======== Dataset records ========

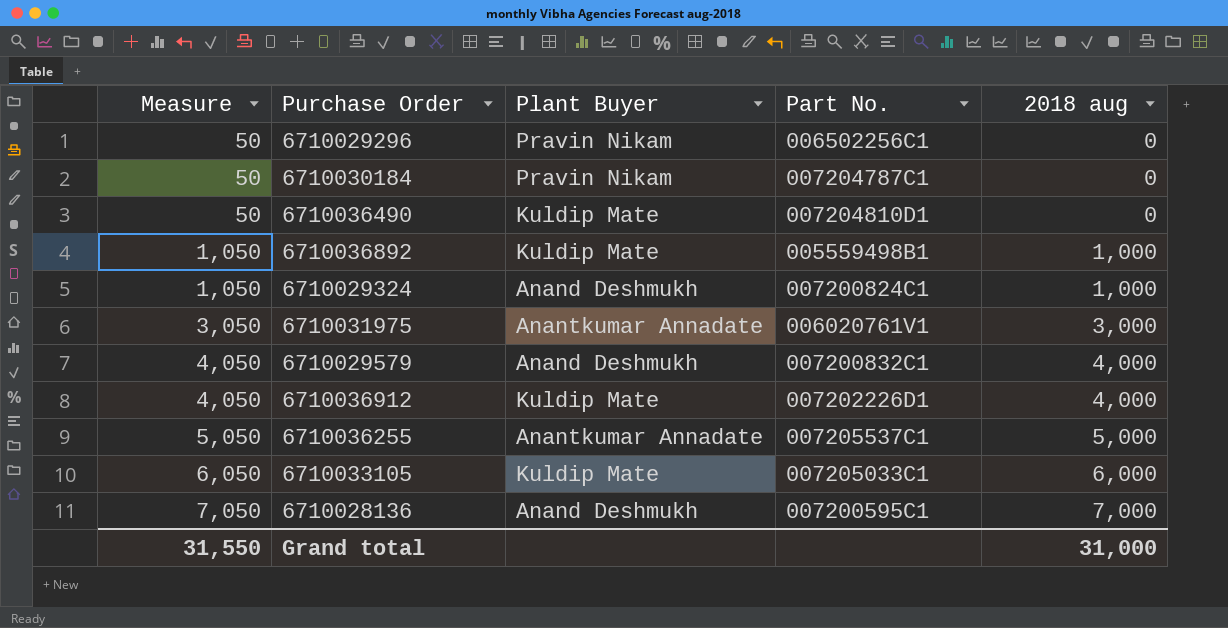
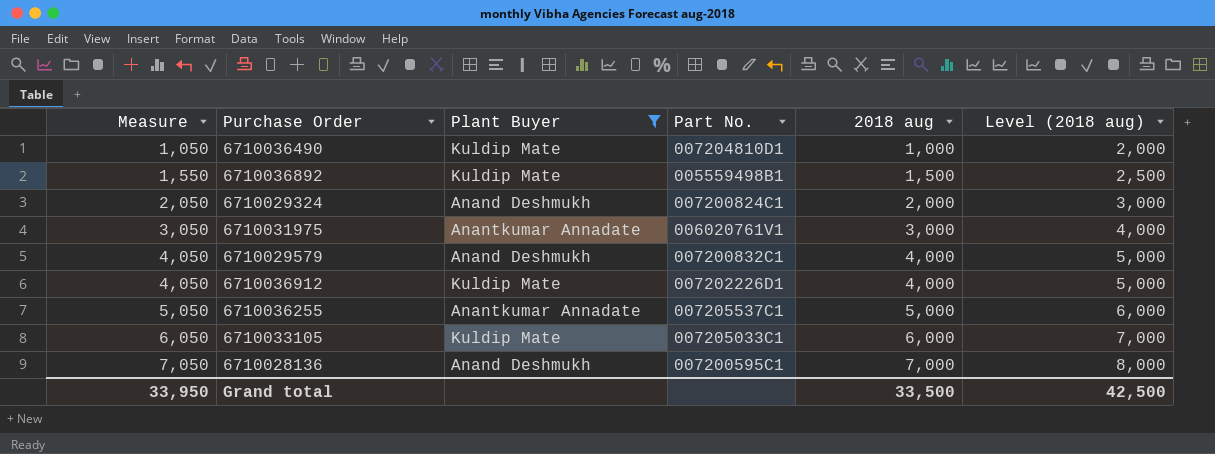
filter: none -> Plant Buyer != Pravin Nikam
column Level (2018 aug) | formula: none -> [2018 aug] + 1000
6710036490 | Measure: 50 -> 1,050
6710036490 | 2018 aug: 0 -> 1,000
6710036892 | Measure: 1,050 -> 1,550
6710036892 | 2018 aug: 1,000 -> 1,500
6710029324 | Measure: 1,050 -> 2,050
6710029324 | 2018 aug: 1,000 -> 2,000
Grand total | Measure: 31,550 -> 33,950
Grand total | 2018 aug: 31,000 -> 33,500

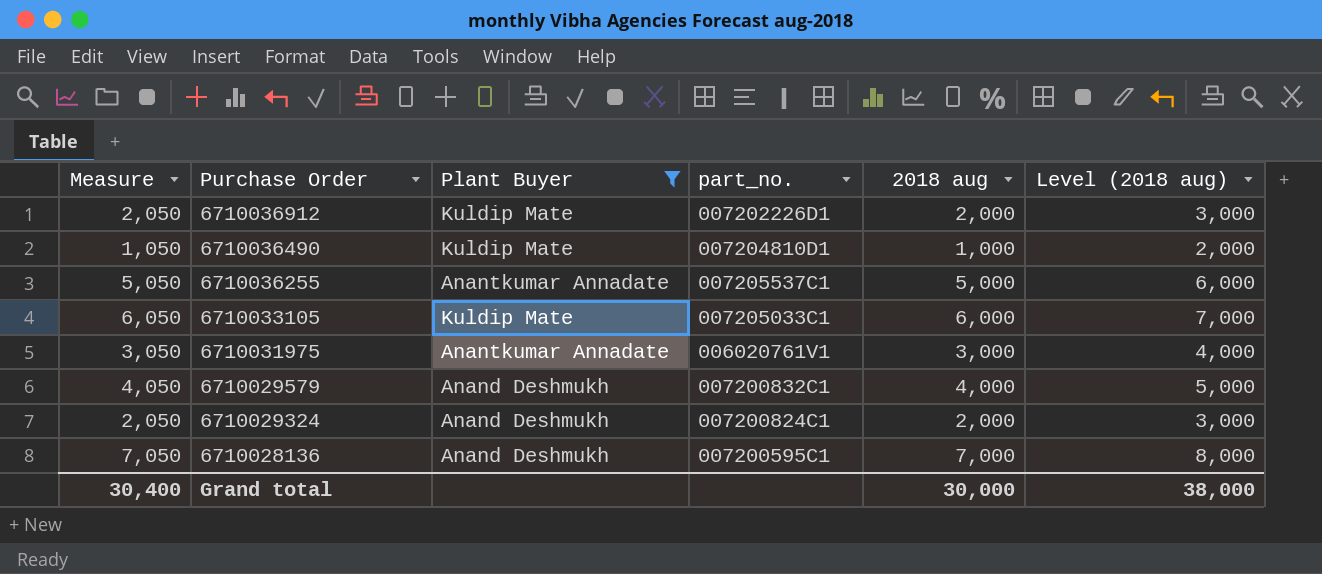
row order: Measure ascending -> Purchase Order descending
column name: Part No. -> part_no.
row 6710036892: 1,550 | Kuldip Mate | 005559498B1 | 1,500 | 2,500 -> none
6710036912 | Measure: 4,050 -> 2,050
6710036912 | 2018 aug: 4,000 -> 2,000
6710036912 | Level (2018 aug): 5,000 -> 3,000
Grand total | Measure: 33,950 -> 30,400
Grand total | 2018 aug: 33,500 -> 30,000
Grand total | Level (2018 aug): 42,500 -> 38,000

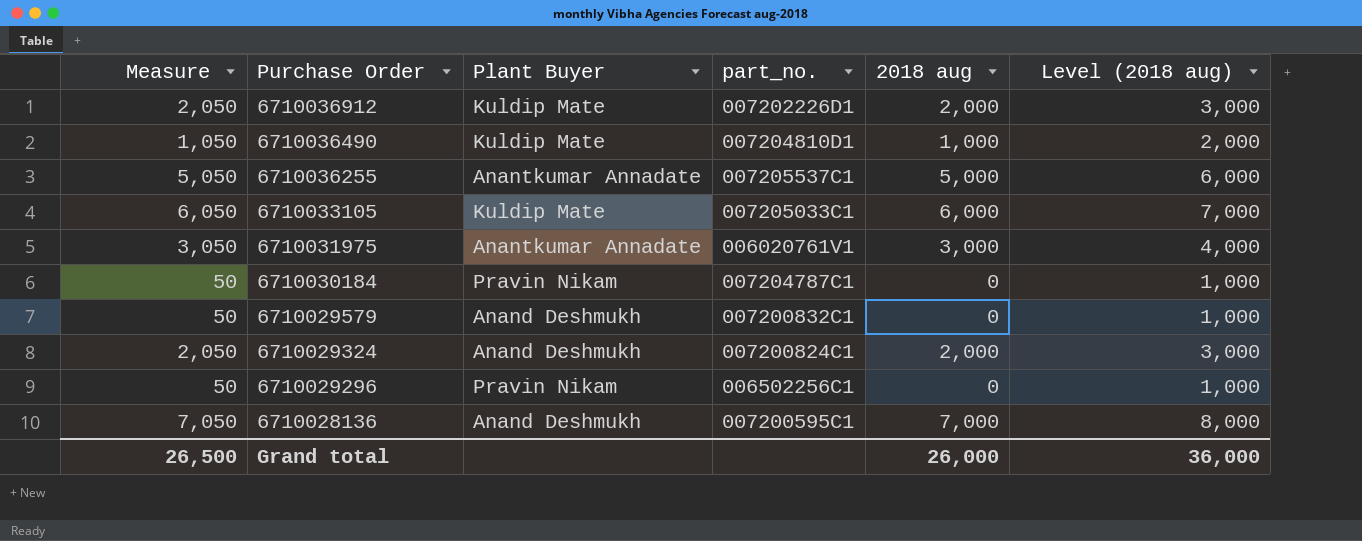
filter: Plant Buyer != Pravin Nikam -> none
6710029579 | Measure: 4,050 -> 50
6710029579 | 2018 aug: 4,000 -> 0
6710029579 | Level (2018 aug): 5,000 -> 1,000
Grand total | Measure: 30,400 -> 26,500
Grand total | 2018 aug: 30,000 -> 26,000
Grand total | Level (2018 aug): 38,000 -> 36,000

========

> _Assigned task_: Taking the line with "Grand total | 2018 aug: 30,000 -> 26,000" as the first, copy every line through the end of the entries above exactly, with no others.

> _Exercise response_:
Grand total | 2018 aug: 30,000 -> 26,000
Grand total | Level (2018 aug): 38,000 -> 36,000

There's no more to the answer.